Some of the biggest telecommunication companies in the EU released a few days ago a document called "The 5G Manifesto". The 7 pages document has been written with the combined effort of companies of the size of Nokia, Vodafone and Ericsson in response to Commissioner for the Digital Economy and Society Günther H. Oettinger who called for the European communication giants to contribute the shaping and backing of the "5G Action Plan" which is a coordinated effort to create the infrastructure and standards to give Europe the edge in the deployment of this new technology by 2020. The industry giants listened and produced the 5G Manifesto which contains what they believe the governments and the EU as a whole could do to make this project a reality and new Net Neutrality rules play, according to them, a huge part in that context.
Most of the document talks about what you'd expect from a manifesto like that. The need for new standards across the board, the necessity of new infrastructure and the urgency of financing in order to drive the growth of the new technology is stated on multiple occasions. For the most part, the document itself seems reasonable enough. The cause that made more than one eyebrow rise is at the bottom, titled "Shaping of other ICT regulations that otherwise risk creating barriers to 5G services" which we here quote in part.
The EU and Member States must reconcile the need for Open Internet with pragmatic rules that foster innovation. The telecom Industry warns that the current Net Neutrality guidelines, as put forward by BEREC, create significant uncertainties around 5G return on investment. Investments are therefore likely to be delayed unless regulators take a positive stance on innovation and stick to it. Telco and Industry Verticals concur that the implementation of Net Neutrality Laws should allow for both innovative specialised services required by industrial applications and the Internet Access quality expected by all consumers. [...] According to the telecom industry, BEREC’s draft proposal of implementation rules is excessively prescriptive and could make telcos risk-averse thus hampering the exploitation of 5G, ignoring the fundamental agility and elastic nature of 5G Network Slicing to adapt in real time to changes in end-user / application and traffic demand.
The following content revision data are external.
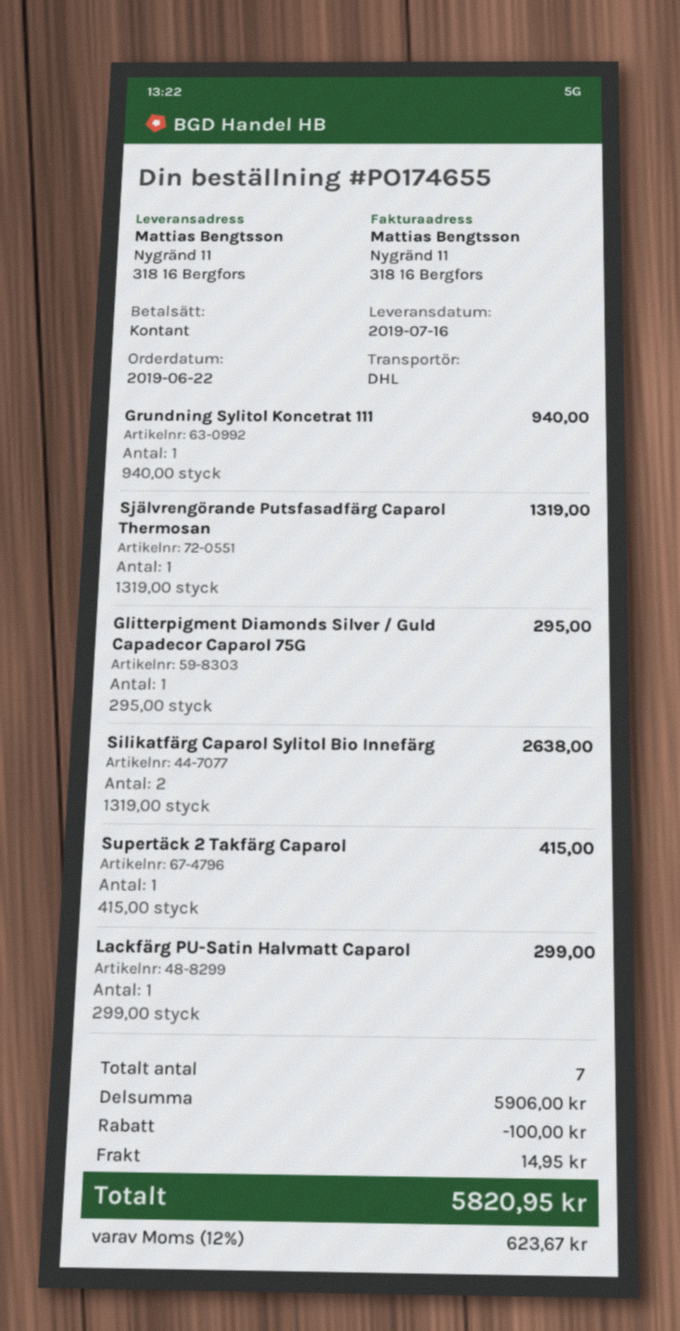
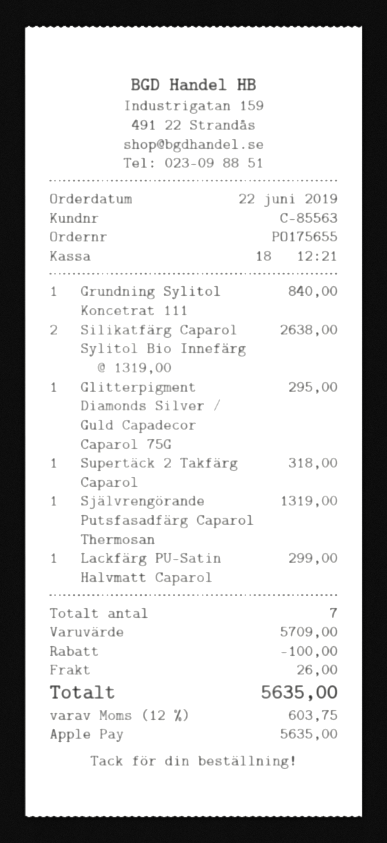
order number: PO174655 -> PO175655
payment method: cash -> Apple Pay
Grundning Sylitol Koncetrat 111: 1 x 940.00 = 940.00 -> 1 x 840.00 = 840.00
Supertäck 2 Takfärg Caparol: 1 x 415.00 = 415.00 -> 1 x 318.00 = 318.00
subtotal: 5906.00 -> 5709.00
shipping: 14.95 -> 26.00
tax: 12% = 623.67 -> 12% = 603.75
total: 5820.95 -> 5635.00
Translating from corporate to human, the previous statement roughly means that with the current Net Neutrality rules, it may be too financially risky for the telcos to approach the 5G technology. This is because 5G apparently implements a concept called "Network Slicing" (which is mentioned twice in the document but never detailed) that apparently does not spouse well with the current regulations.
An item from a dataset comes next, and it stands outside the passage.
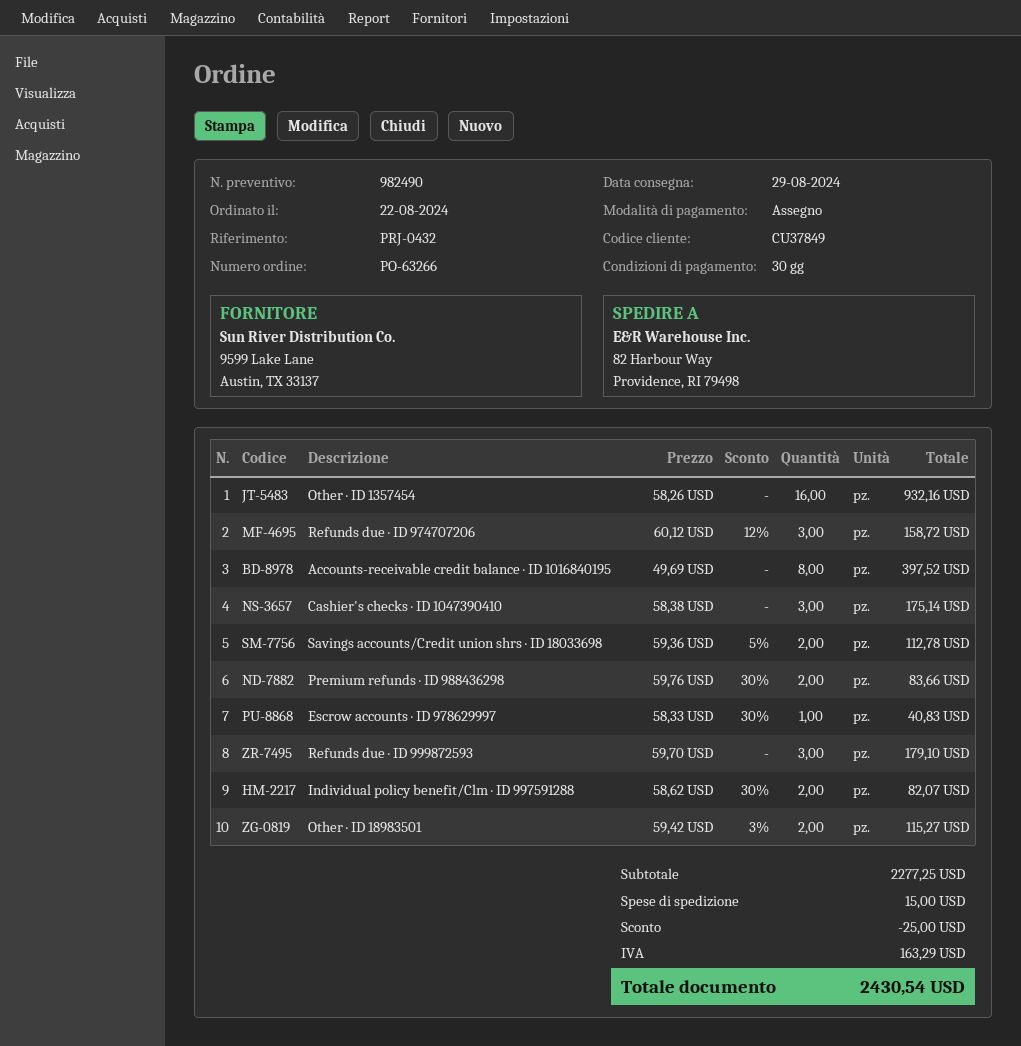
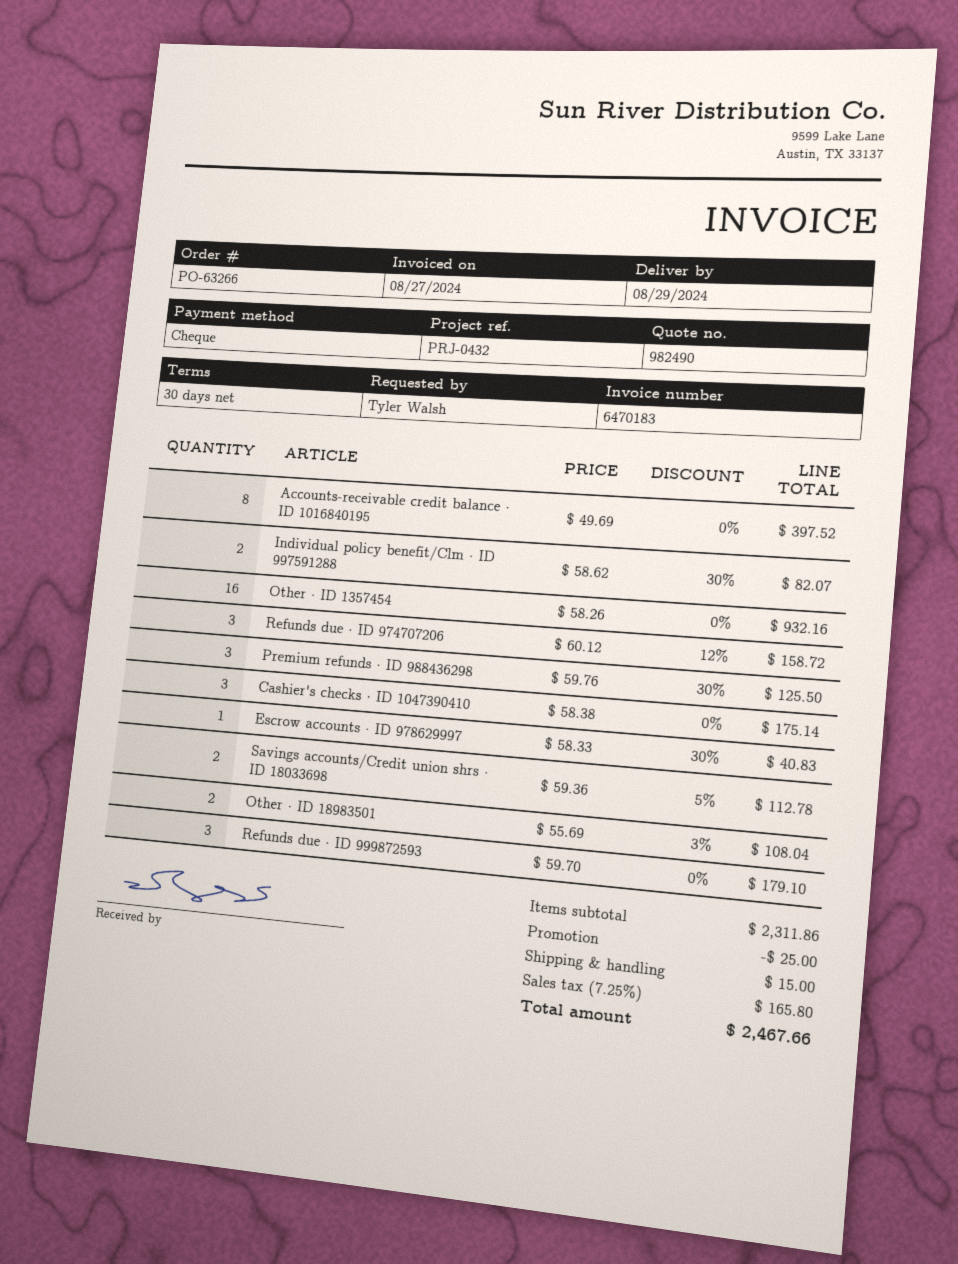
Premium refunds · ID 988436298: 2 x 59.76 - 30% = 83.66 -> 3 x 59.76 - 30% = 125.50
Other · ID 18983501: 2 x 59.42 - 3% = 115.27 -> 2 x 55.69 - 3% = 108.04
subtotal: 2277.25 -> 2311.86
tax: 163.29 -> 165.80
total: 2430.54 -> 2467.66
Net Neutrality, as a concept, means that ISP has to treat all the data they provide the same with no discrimination or variation in price based on user, content, site, platform, application, type of attached equipment, or mode of communication. Telcos historically fought against this concept in hope to sell "internet fast lanes" to companies that pay for it, basically giving said companies an edge over the competition that can't afford the service. In Europe, this kind of "premium service" is allowed only in critical contexts like medical tech or, hypothetically, self-driving cars. It is not allowed on consumer-grade services, though.
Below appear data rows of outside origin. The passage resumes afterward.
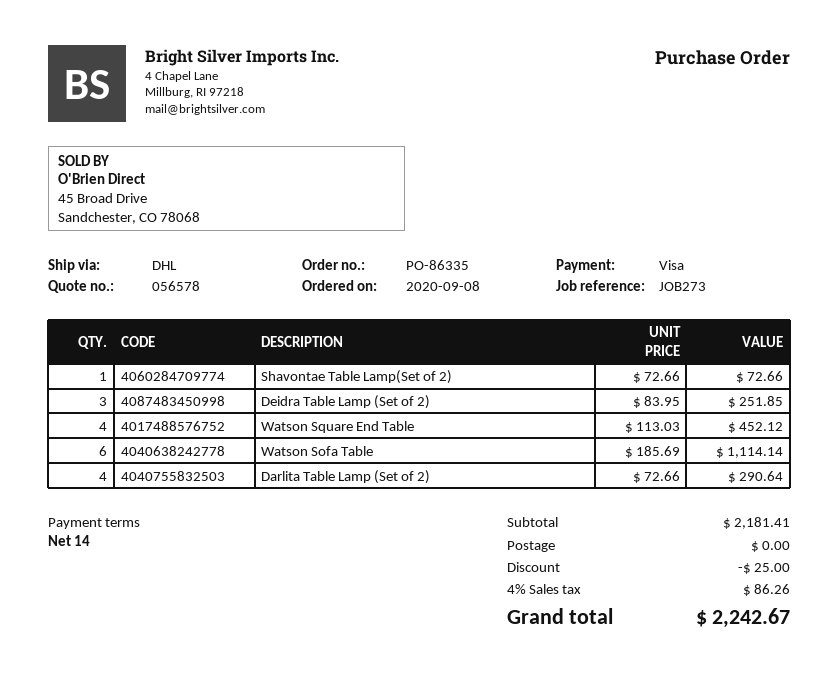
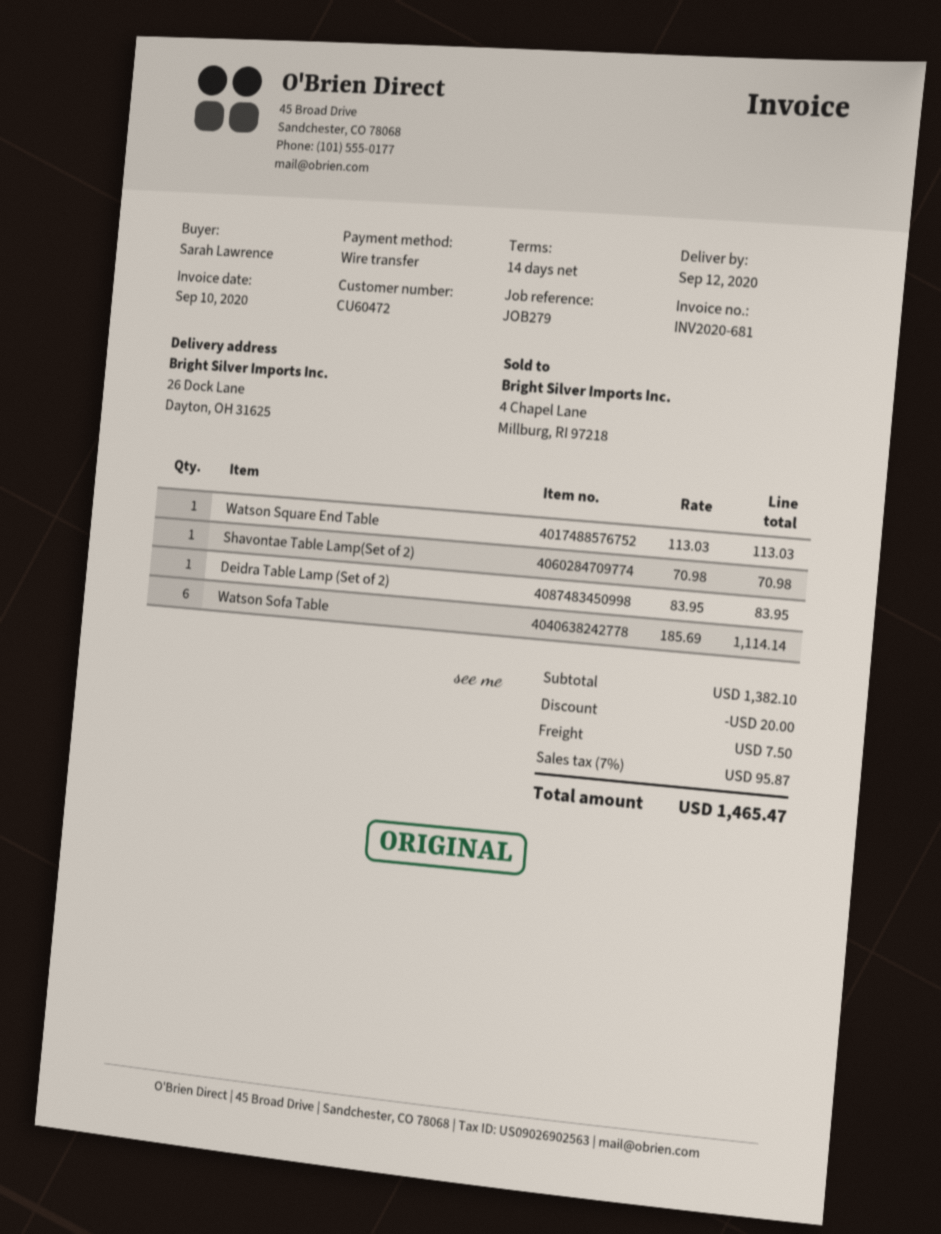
reference: JOB273 -> JOB279
payment method: Visa -> bank transfer
Shavontae Table Lamp(Set of 2): 1 x 72.66 = 72.66 -> 1 x 70.98 = 70.98
Deidra Table Lamp (Set of 2): 3 x 83.95 = 251.85 -> 1 x 83.95 = 83.95
Watson Square End Table: 4 x 113.03 = 452.12 -> 1 x 113.03 = 113.03
Darlita Table Lamp (Set of 2): 4 x 72.66 = 290.64 -> none
subtotal: 2181.41 -> 1382.10
discount: 25.00 -> 20.00
shipping: 0.00 -> 7.50
tax: 4% = 86.26 -> 7% = 95.87
total: 2242.67 -> 1465.47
Current EU Telecom rules are going to be reviewed this autumn. 5G network is a pretty important technology that may pave the way, according to the 5G Manifesto, to the transition towards smart cities and even allow for new technologies like VR on the go and self-driving cars to become a reality. EU really wants to be the forefront of this new technology and may be willing to ease the regulations around Net Neutrality to make it possible.
The European Commission opened a public consultation to gather feedback about 5G and the strategies around it which will be open for few more hours only.